Want to combine Mexico’s famed Lucha Libre wrestling and salsa dancing?! The Lucha Libre-Salsa & Club/Disco Night Tour has your name all over it!
67. Best Nightlife in Centro Historico: Bar hop to Centro’s best bars — Hosteria la Bota (quirky dive bar), Zinco Jazz Bar (uber-cool jazz bar; reservations recommended) and Bosforo (hip mezcal bar).
Looking for a deeper understanding of Mexico’s famous mezcal? Check out the Mezcal Tasting at Top Mezcaleria Tour.

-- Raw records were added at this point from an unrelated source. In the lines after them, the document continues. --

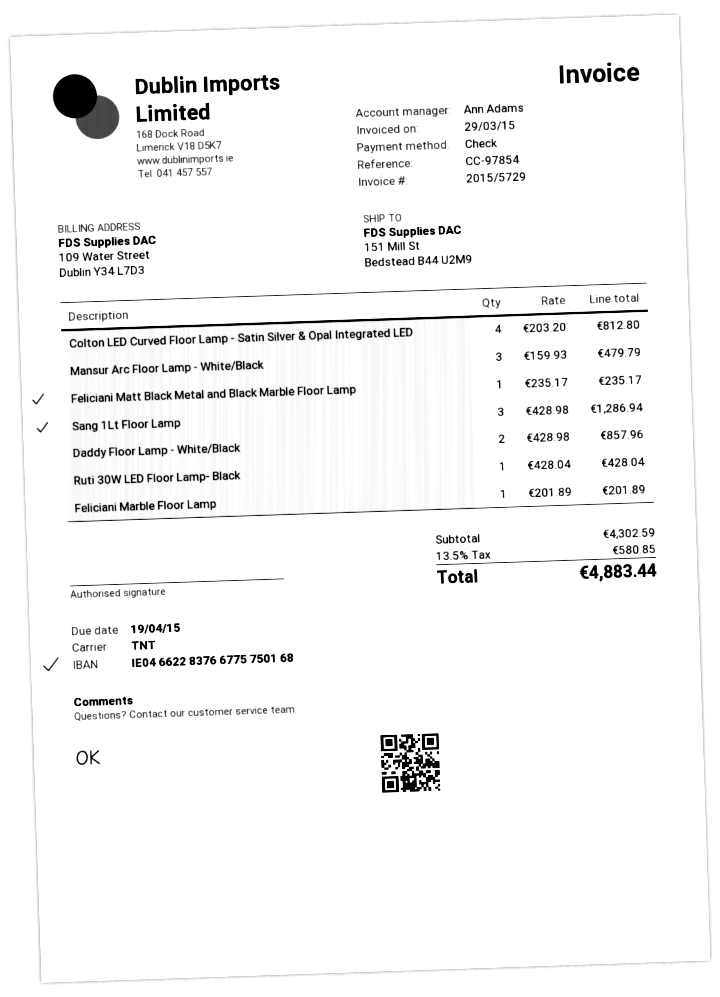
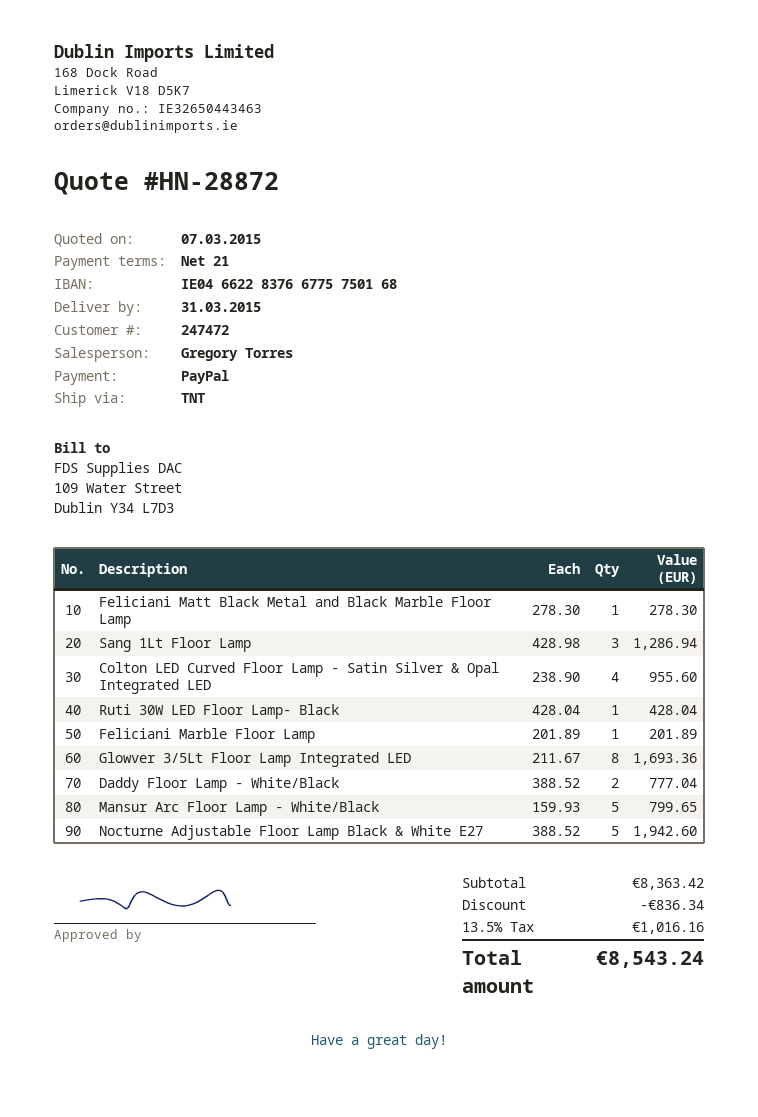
sales rep: Ann Adams -> Gregory Torres
payment method: cheque -> PayPal
Colton LED Curved Floor Lamp - Satin Silver & Opal Integrated LED: 4 x 203.20 = 812.80 -> 4 x 238.90 = 955.60
Mansur Arc Floor Lamp - White/Black: 3 x 159.93 = 479.79 -> 5 x 159.93 = 799.65
Feliciani Matt Black Metal and Black Marble Floor Lamp: 1 x 235.17 = 235.17 -> 1 x 278.30 = 278.30
Daddy Floor Lamp - White/Black: 2 x 428.98 = 857.96 -> 2 x 388.52 = 777.04
Glowver 3/5Lt Floor Lamp Integrated LED: none -> 8 x 211.67 = 1693.36
Nocturne Adjustable Floor Lamp Black & White E27: none -> 5 x 388.52 = 1942.60
subtotal: 4302.59 -> 8363.42
discount: none -> 836.34
tax: 13.5% = 580.85 -> 13.5% = 1016.16
total: 4883.44 -> 8543.24

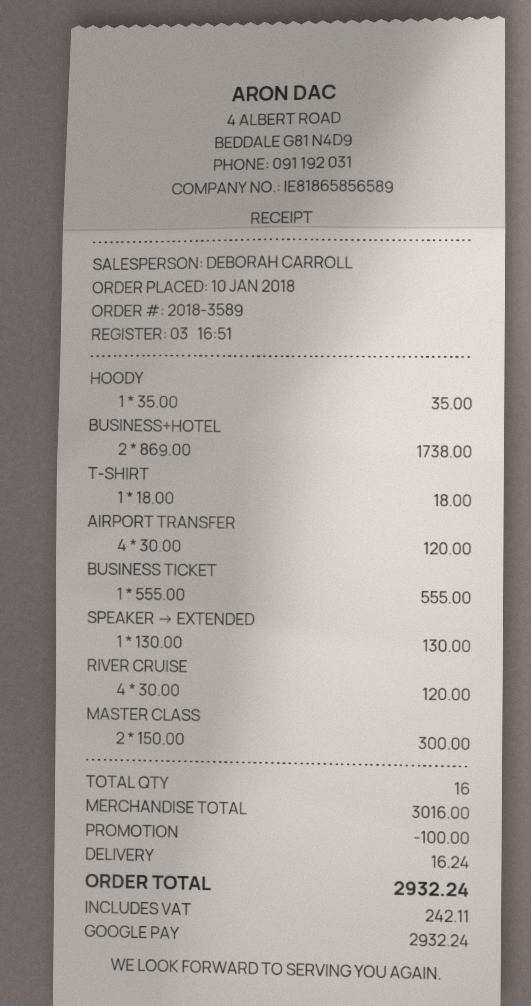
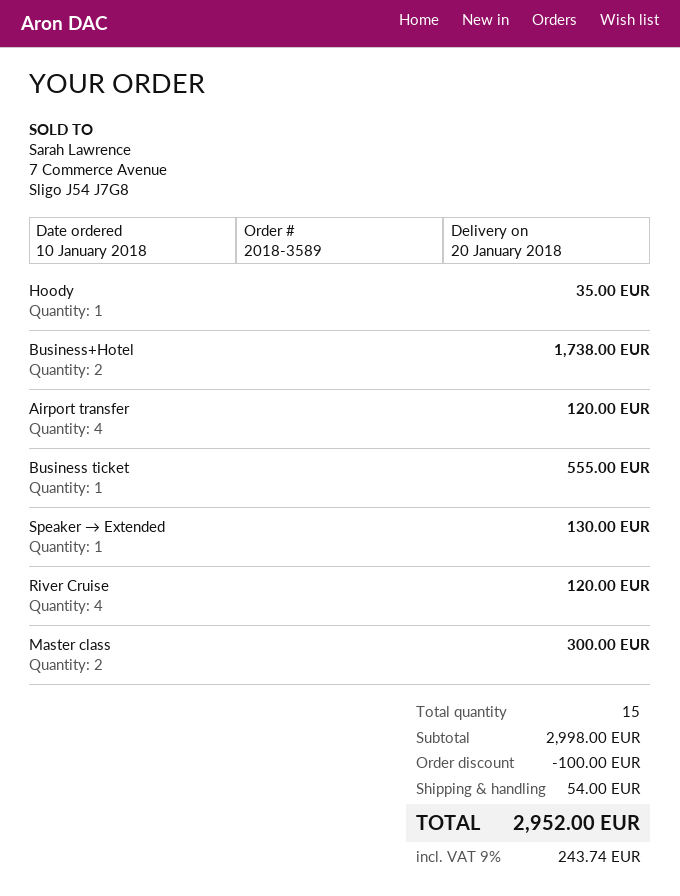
T-SHIRT: 1 for 18.00 -> none
total quantity: 16 -> 15
subtotal: 3016.00 -> 2998.00
shipping: 16.24 -> 54.00
tax: 242.11 -> 243.74
total: 2932.24 -> 2952.00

Lucha Libre (Mexican Wrestling)
68. Lucha Libre: Mexico’s masked wrestling matches are always a good time! All the best ones take place in Arena Mexico in the Doctores neighborhood, located next to Centro Historico.
NOTE: While I consider Mexico City safe, even as a solo female traveler, the Doctores neighborhood doesn’t have the best reputation!

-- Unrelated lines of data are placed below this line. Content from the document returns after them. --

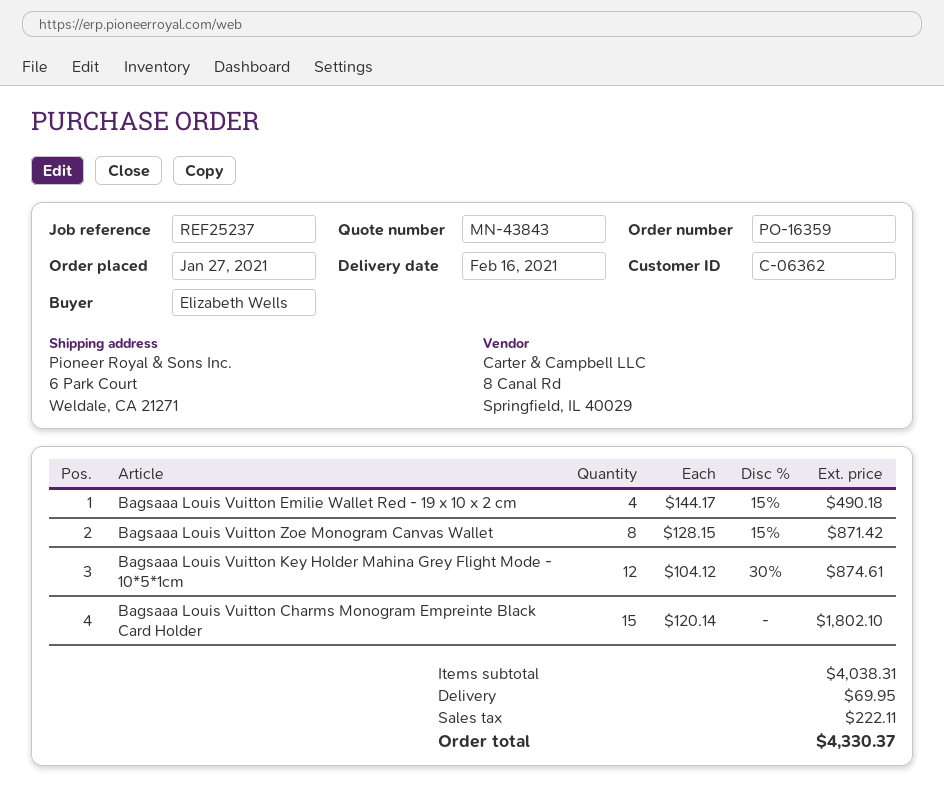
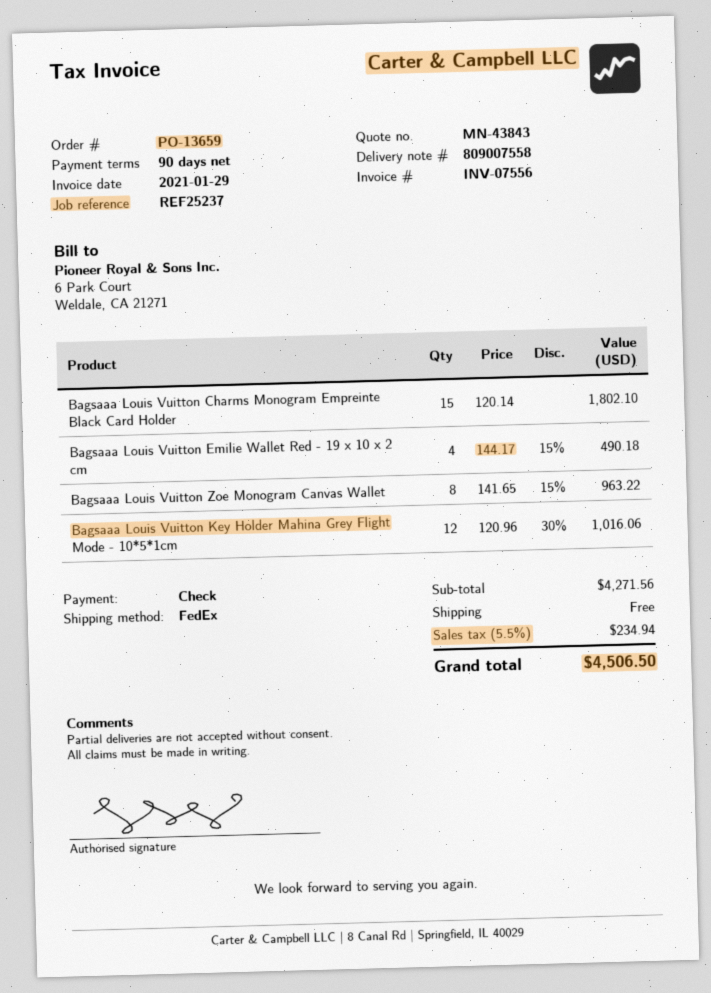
order number: PO-16359 -> PO-13659
Bagsaaa Louis Vuitton Zoe Monogram Canvas Wallet: 8 x 128.15 - 15% = 871.42 -> 8 x 141.65 - 15% = 963.22
Bagsaaa Louis Vuitton Key Holder Mahina Grey Flight Mode - 10*5*1cm: 12 x 104.12 - 30% = 874.61 -> 12 x 120.96 - 30% = 1016.06
subtotal: 4038.31 -> 4271.56
shipping: 69.95 -> 0.00
tax: 222.11 -> 234.94
total: 4330.37 -> 4506.50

I did go to Lucha Libre here once, and felt safe, but this might be a good place to consider having a local with you — especially if your Spanish isn’t so great.
Also, Lucha matches always sell out, and booking tickets from the U.S. can be a bit tricky, so make it easy on yourself by booking with this Lucha Libre/Street Taco Tour, because Lucha Libre + Street Tacos = the best of all worlds!

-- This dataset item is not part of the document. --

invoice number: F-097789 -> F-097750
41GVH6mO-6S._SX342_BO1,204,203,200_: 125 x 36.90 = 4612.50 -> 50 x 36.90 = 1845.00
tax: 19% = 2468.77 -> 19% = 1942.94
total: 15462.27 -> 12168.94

RELATED BLOG ✈️ Mexico Solo Travel: How to be Safe & Crush It
Things to Do in Chapultepec Park
✔️ The park’s two most-visited sites are the Chapultepec Castle & the National Museum of Anthropology.
✔️ Admission to Chapultepec Castle is free on Sunday, but get there early to avoid the crowds!
✔️ The National Museum of Anthropology — like most museums in Mexico — is closed on Mondays.
Chapultepec Cattle & Beyond
69. Chapultepec Park: The Bosque de Chapultepec is one of the most-visited urban parks on the planet, right alongside NYC’s Central Park.
Quite honestly, Chapultepec Park is massive — as in 1,700 acres massive. It spans the area between the Reforma and Polanco neighborhoods. You could spend weeks there, exploring the nine museums, two lakes, a zoo, and more, so do be selective with your time in Chapultepec.
Want to see it all? Check out the Discover Chapultepec on Bicycle Tour to cover as much ground as possible.
70. Chapultepec Castle: The Castillo de Chapultepec is the only true castle in North America, as it’s the only one royalty did once live in. The former home to Mexican Emperor Maximilian I and Empress Carlota is now a museum, and one of the city’s most iconic sites.
Chapultepec Park’s Museums
71. National Museum of Anthropology: This Museo Nacional de Antropología is quite massive, spanning nearly 3,225 years of history throughout 23 exhibition halls. They do offer one-hour English tours, but the tour barely scratches the surface!
If you’re deeply fascinated by Mexico’s extensive and profound history, consider the Mexico Unearthed at Anthropology Museum Tour, led by a female anthropologist/archaeologist with 22 years of experience in Mexican history.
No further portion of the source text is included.